À partir d’expériences individuelles de l’injustice, ce sont les rapports de pouvoir et les inégalités structurelles qui sont dénoncés. La prise de conscience de l’imbrication des urgences sociales et écologiques, accentuée par l’expérience de la pandémie, participe du constat d’interdépendance des inégalités sexistes, racistes et écologiques, et de leur dépassement par une émancipation partagée.

 

Utopies réelles

 

Ancrée dans l’histoire des féminismes, elle prend la forme d’une réactualisation de l’écoféminisme et d’un féminisme antiraciste, notamment à travers les débats sur l’intersectionnalité2 et le décolonial. Comme explicité dans Radicales et fluides. Les mobilisations contemporaines, le dénouement révolutionnaire par un « grand soir » suscite la méfiance face au risque de recomposition de l’hégémonie de la question sociale sur le sexisme, le racisme et l’écologie encore appréhendés comme des enjeux de minorités.

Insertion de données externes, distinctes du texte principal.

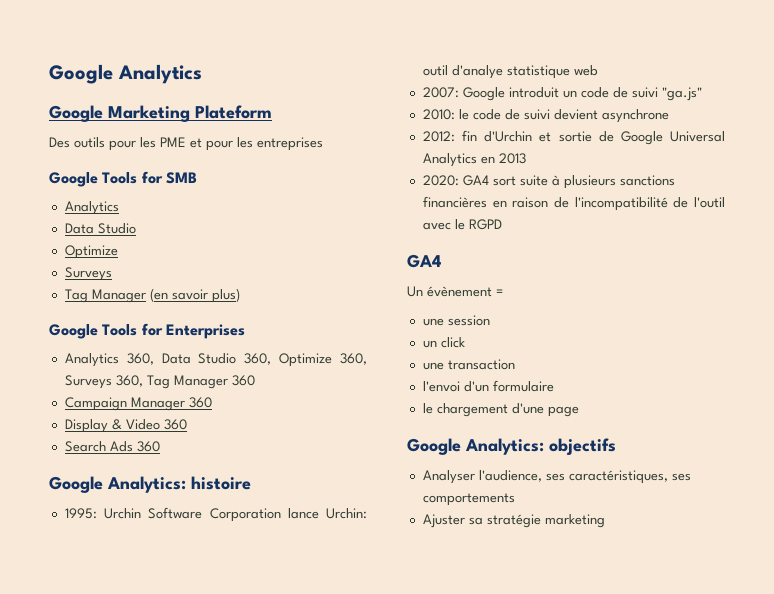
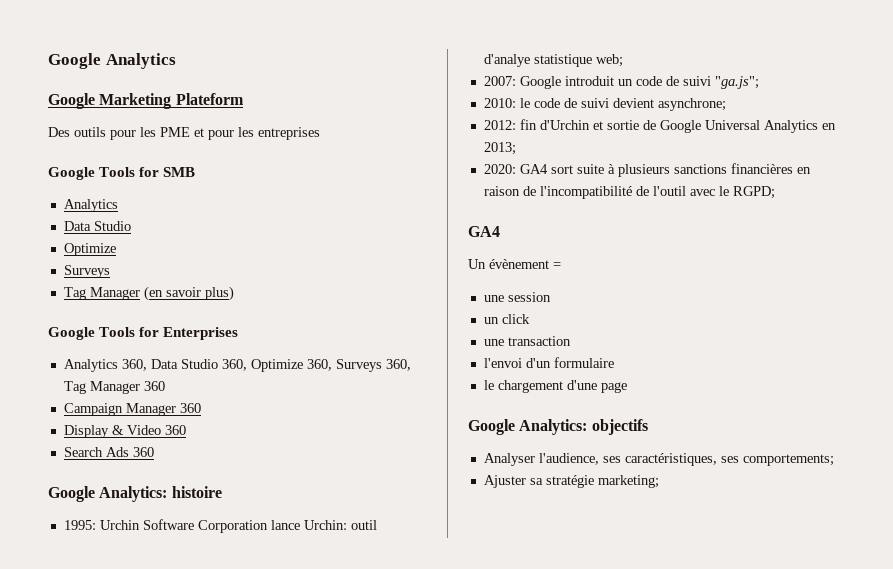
[573,65,598,76] web -> [595,54,623,67] web;
[661,87,702,101] "ga.js" -> [714,76,759,89] "ga.js";
[601,109,669,123] asynchrone -> [657,98,726,111] asynchrone;
[498,153,526,164] 2013 -> [483,142,516,155] 2013;
[468,219,502,230] RGPD -> [732,186,775,199] RGPD;
[422,493,515,506] comportements -> [742,454,834,466] comportements;
[544,514,605,528] marketing -> [597,475,659,488] marketing;

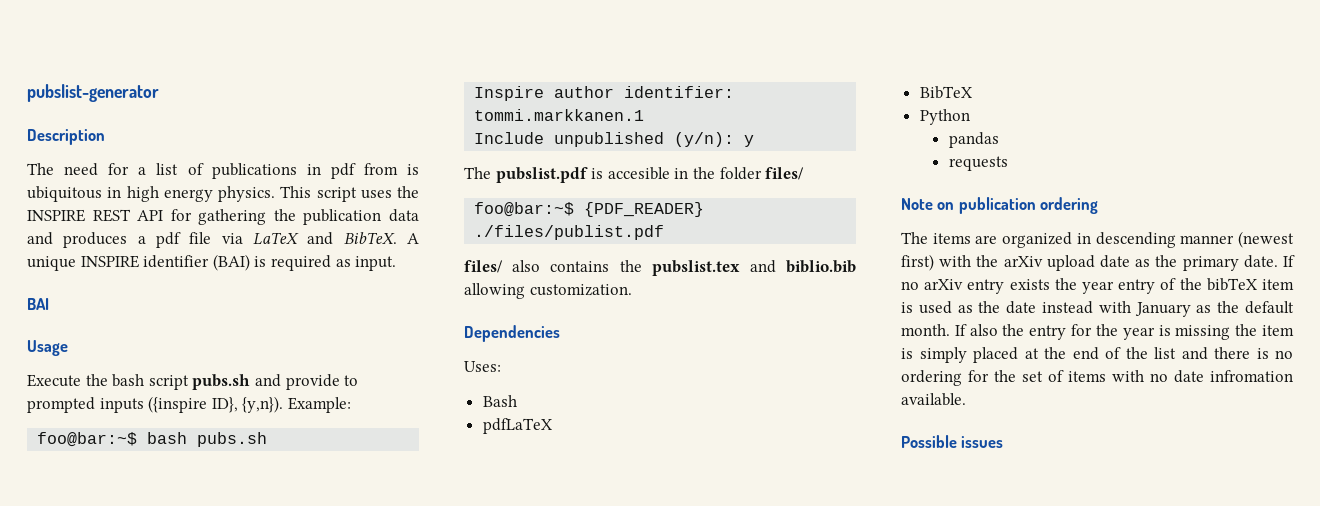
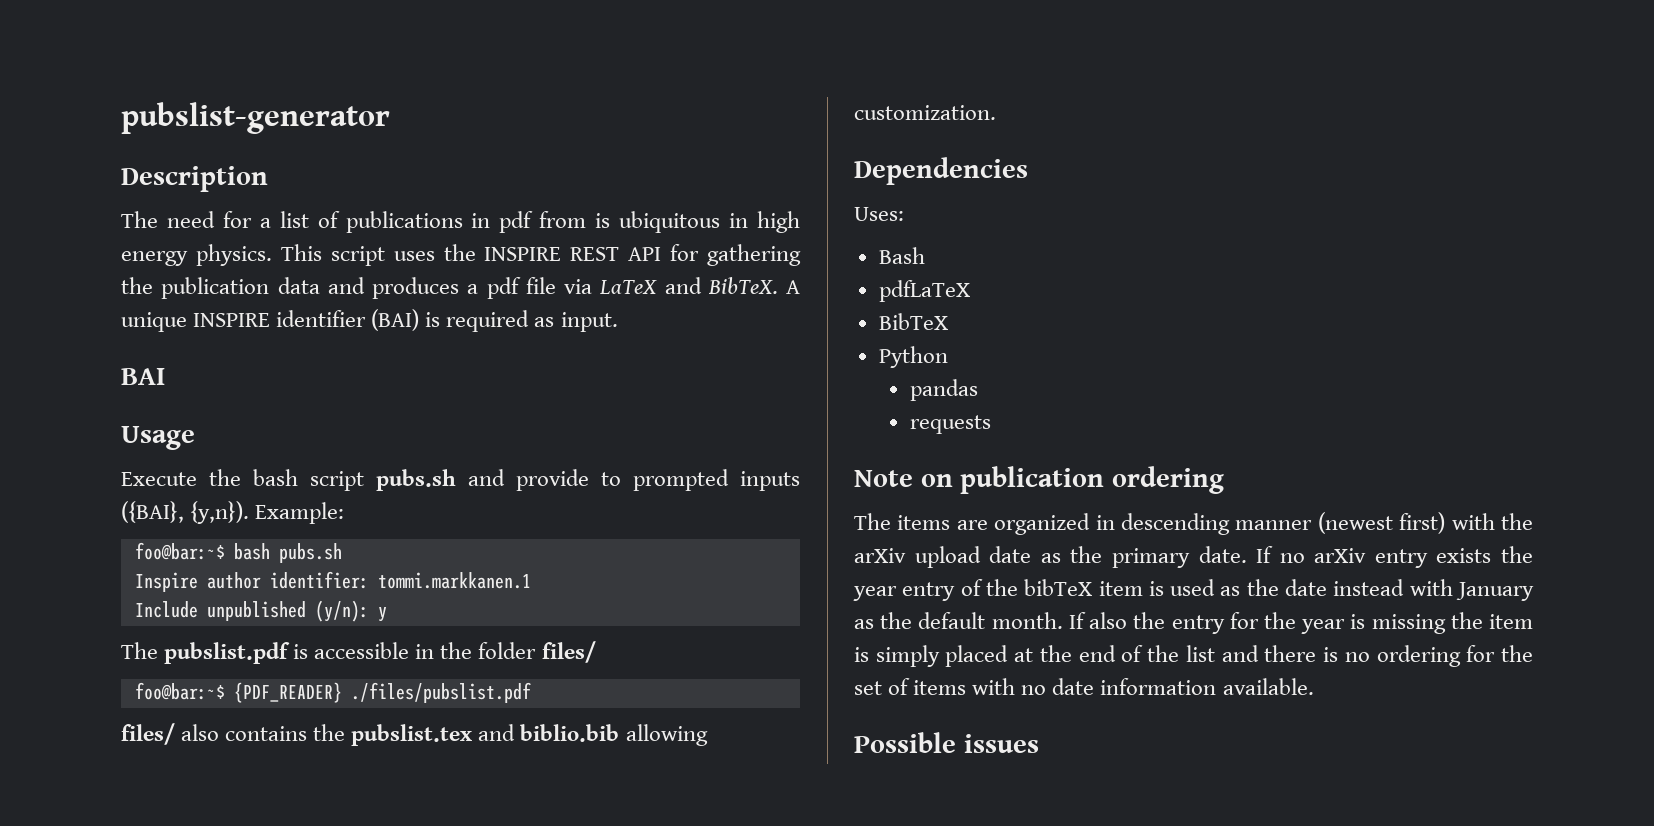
[148,396,238,413] ({inspire ID}, -> [121,501,184,523] ({BAI},
[607,167,670,180] accesible -> [314,642,410,659] accessible
[474,225,665,240] ./files/publist.pdf -> [350,682,531,703] ./files/pubslist.pdf
[1210,370,1293,382] infromation -> [1100,678,1217,695] information

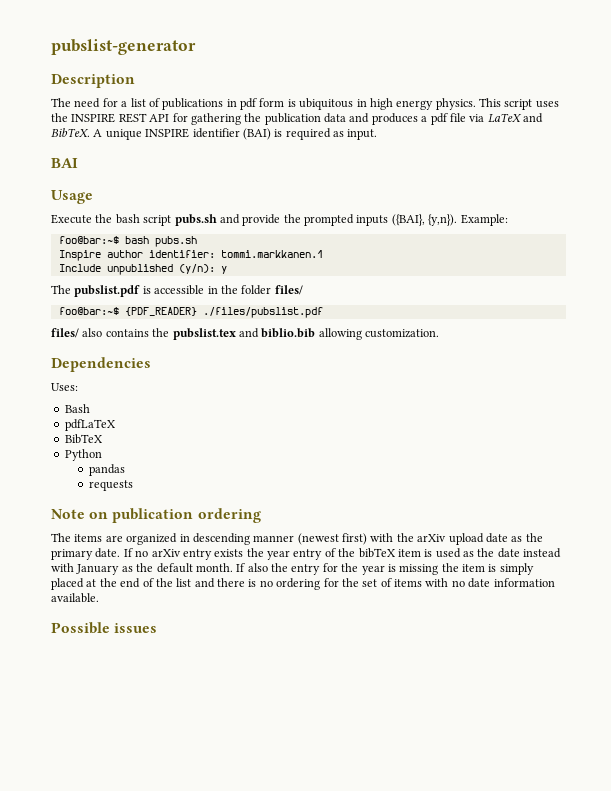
[539,211,587,228] from -> [259,98,285,107] form
[601,472,621,486] to -> [283,214,301,223] the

Les responsables d’association et activistes interviewé·e·s promeuvent un faire (en) commun dans la diversité des tactiques et dans l’expérimentation d’alternatives, d’utopies réelles qualifiées de « jardins partagés ». Le plaidoyer, les recours en justice, la désobéissance civile et l’appropriation de nouveaux espaces et paroles sont pensés en synergie. Les mobilisations contemporaines contre les injustices participent ainsi de la désacralisation de la neutralité républicaine en portant une confluence des luttes vers un commun émancipé et un universalisme en mouvement.

Réjane Sénac

 

Réjane Sénac est directrice de recherche CNRS au Centre de recherches politiques de Sciences Po (Cevipof). Elle est l’auteure de nombreux essais, notamment sur la question de la parité, dont Radicales et fluides. Les mobilisations contemporaines (Presses de Sciences Po, 2021) et L’égalité sans condition. Osons nous imaginer et être semblables (Éditions Rue de l’échiquier, 2019).

Cet article est réalisé dans le cadre de l’évènement « Place de la république », en partenariat avec la Ville de Lyon.

 

Notes:

  1. spécisme : discrimination d’individus fondée sur le critère de l’espèce qui ne peut se justifier que si l’on attribue un statut supérieur exceptionnel à l’humain, tandis que l’on néglige les intérêts des autres animaux. Une éthique antispéciste accorde une considération égale aux intérêts de tous les êtres qui éprouvent des sensations, qui sont sensibles à la douleur et au plaisir. Elle conduit à rejeter la production et la consommation de produits d’origine animale, qui ne sont obtenus qu’au prix des souffrances de milliards de victimes chaque année, pour un seul pays comme la France.
  2. L’intersectionnalité est une notion employée en sociologie et en réflexion politique, qui désigne la situation de minorités subissant simultanément plusieurs formes de stratification, domination ou de discrimination dans une société, en étant situées à l’intersection des grands axes de structuration des inégalités sociales et dont les intérêts ne sont pas représentés par des mouvements sociaux.